Hardly my Miss Delaney Mama, simply a young woman who thinks she recognises wonders when she hears of them. I believe you have had tea with her cousin more than once - perhaps she gained her great insight from her.

Your son,

(Reply to this)(Parent)(Thread)


[info]rosiers
2008-06-22 01:16 am UTC (link)
Dearest,

You are quite right, of course, although I suspect we cannot rely too much on your father's judgment. Sampling as he has done over the years may have dulled his senses a little, made him less discerning of quality. And I certainly would, but only if it does not cause you too much trouble. I can always send an owl myself.

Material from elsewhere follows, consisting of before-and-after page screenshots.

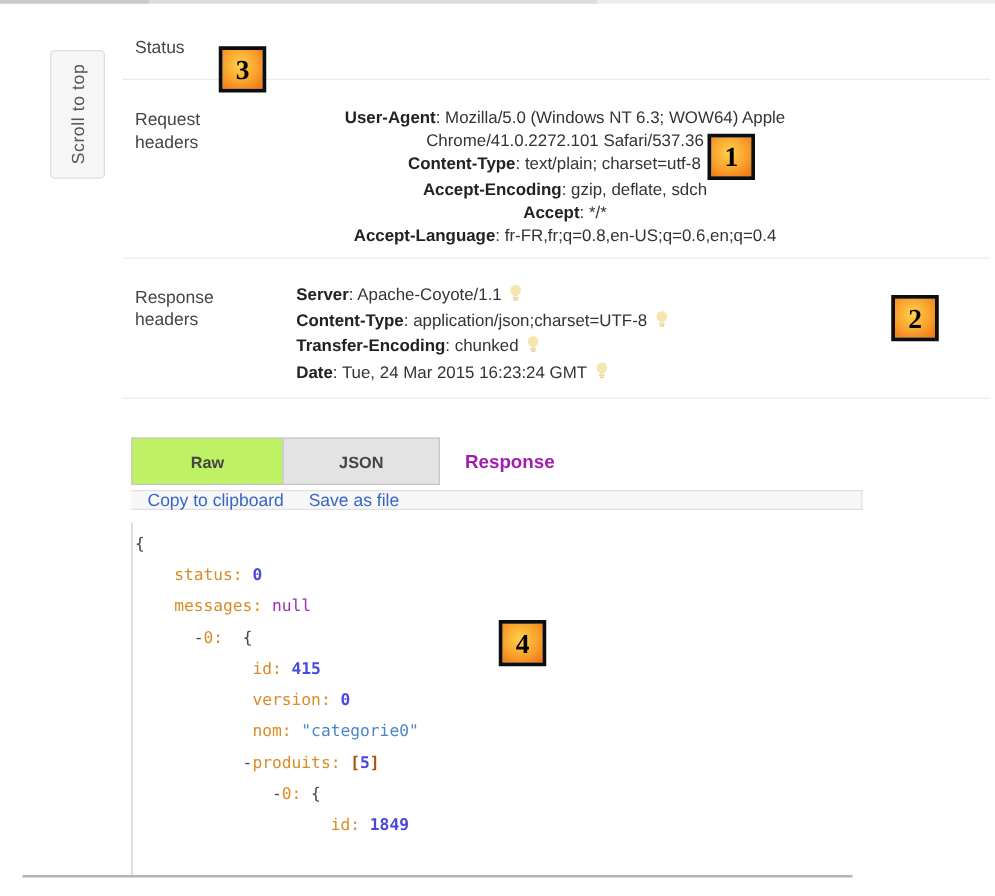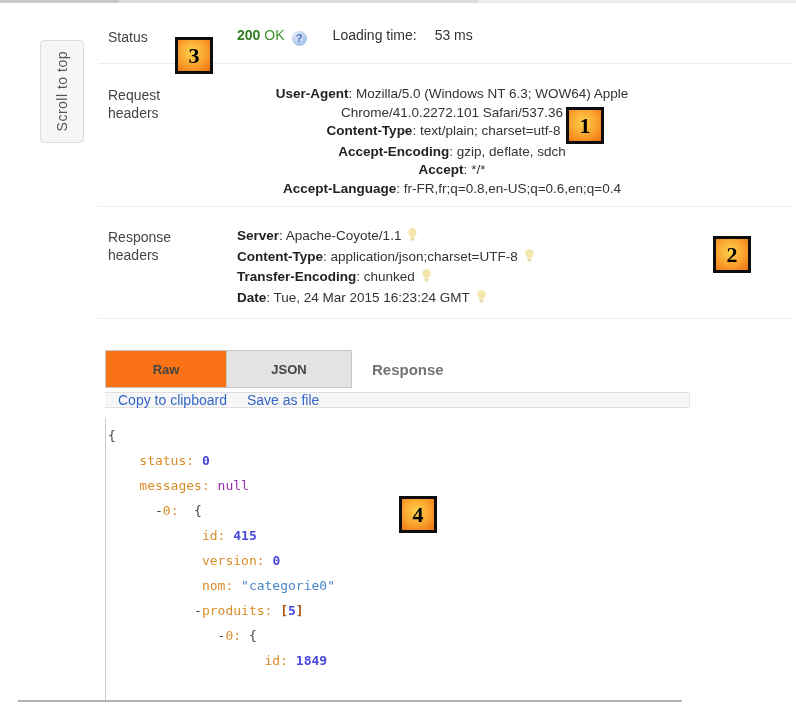"200 OK ? Loading time:" div { html: <div> <span>200</span><span>OK</span><span>?</span><span>Loading time:</span><span>53 ms</span> </div> -> none }
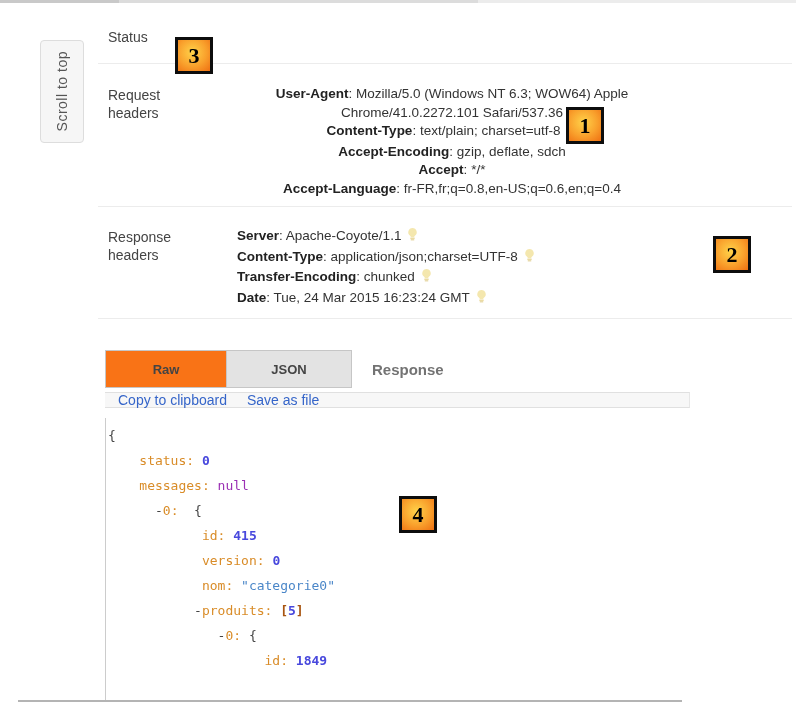"Raw" #tab-raw { background: #f97316 -> #bef264 }
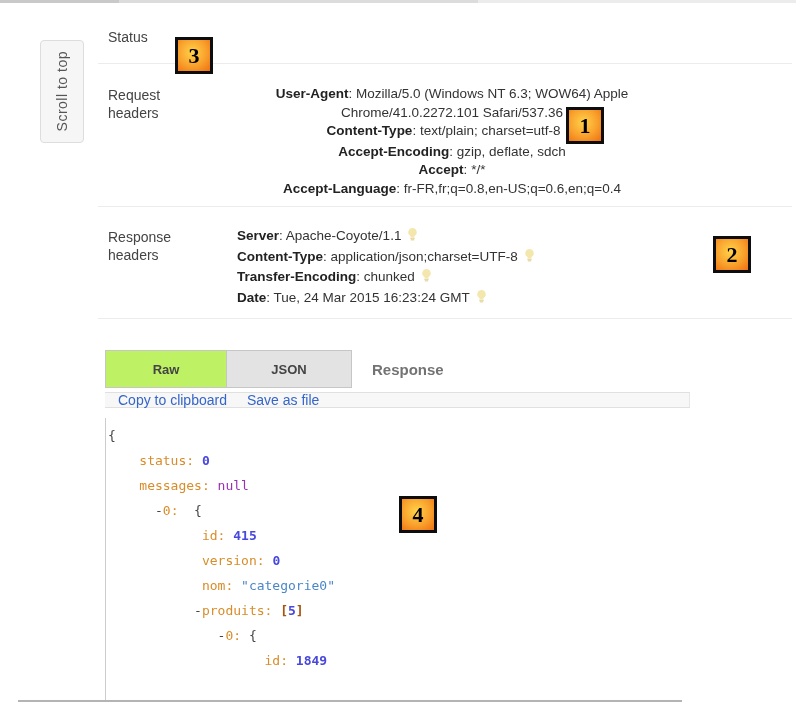"Response" #panel-title { color: #737373 -> #a21caf }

Are you quite sure? Winters there are horrid and I would be much more at ease if you allowed me to reassure myself that you will not take ill come the colder months. Although I am rather intrigued by your alternatives, dearest! I have come across some of my own over the years And I am quite well; have taken all the necessary precautions to prevent myself from swooning in the garden, never you worry.

Ah, I remember now! Yes, that poor, poor girl -- we should invite them both to tea, together, to see if there is anything we can do to be of assistance. If they hold my gifts in such high esteem, it would be the polite thing to do.

Your

(Reply to this)(Parent)(Thread)


[info]rosieur
2008-06-22 10:53 am UTC (link)

Dearest Mama,

You write to them and let them know you will be in town, and I will find somewhere delightful for dinner and make the necessary arrangements for that.
Will you be staying in the town house, or would you like a hotel suite at the Royale? It might make for a nice get-away.

I am ever so sure Mama, but I would not have you ill at ease over my welfare. Of course we can make a trip to my apartments so that you may ascertain the charms are still fully functional.
And just take care to stay hydrated, I believe that is the most important thing this season.

Yes indeed, it would be the polite thing to do. And I dare say might be rather diverting for you.